───── Exercise data

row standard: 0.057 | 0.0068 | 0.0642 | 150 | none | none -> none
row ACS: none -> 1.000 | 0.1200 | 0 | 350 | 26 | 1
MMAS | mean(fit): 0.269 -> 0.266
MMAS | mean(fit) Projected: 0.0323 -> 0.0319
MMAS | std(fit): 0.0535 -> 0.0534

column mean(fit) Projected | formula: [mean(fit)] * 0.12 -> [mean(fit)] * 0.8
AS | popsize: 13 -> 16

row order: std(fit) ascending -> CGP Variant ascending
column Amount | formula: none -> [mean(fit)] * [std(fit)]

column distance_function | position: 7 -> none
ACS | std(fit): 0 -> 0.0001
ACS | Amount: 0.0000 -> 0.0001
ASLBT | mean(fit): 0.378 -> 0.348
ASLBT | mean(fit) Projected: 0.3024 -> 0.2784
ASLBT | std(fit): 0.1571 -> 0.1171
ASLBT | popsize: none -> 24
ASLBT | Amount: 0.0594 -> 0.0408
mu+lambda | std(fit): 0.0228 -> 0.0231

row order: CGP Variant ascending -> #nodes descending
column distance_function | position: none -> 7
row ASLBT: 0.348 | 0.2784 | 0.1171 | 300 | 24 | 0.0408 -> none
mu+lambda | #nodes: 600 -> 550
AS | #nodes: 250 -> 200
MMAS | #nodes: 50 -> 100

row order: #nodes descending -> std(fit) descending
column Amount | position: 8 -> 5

──────────

Work task:
If a line in the data above holds the string "descending", copy it.

Task solution:
row order: CGP Variant ascending -> #nodes descending
row order: #nodes descending -> std(fit) descending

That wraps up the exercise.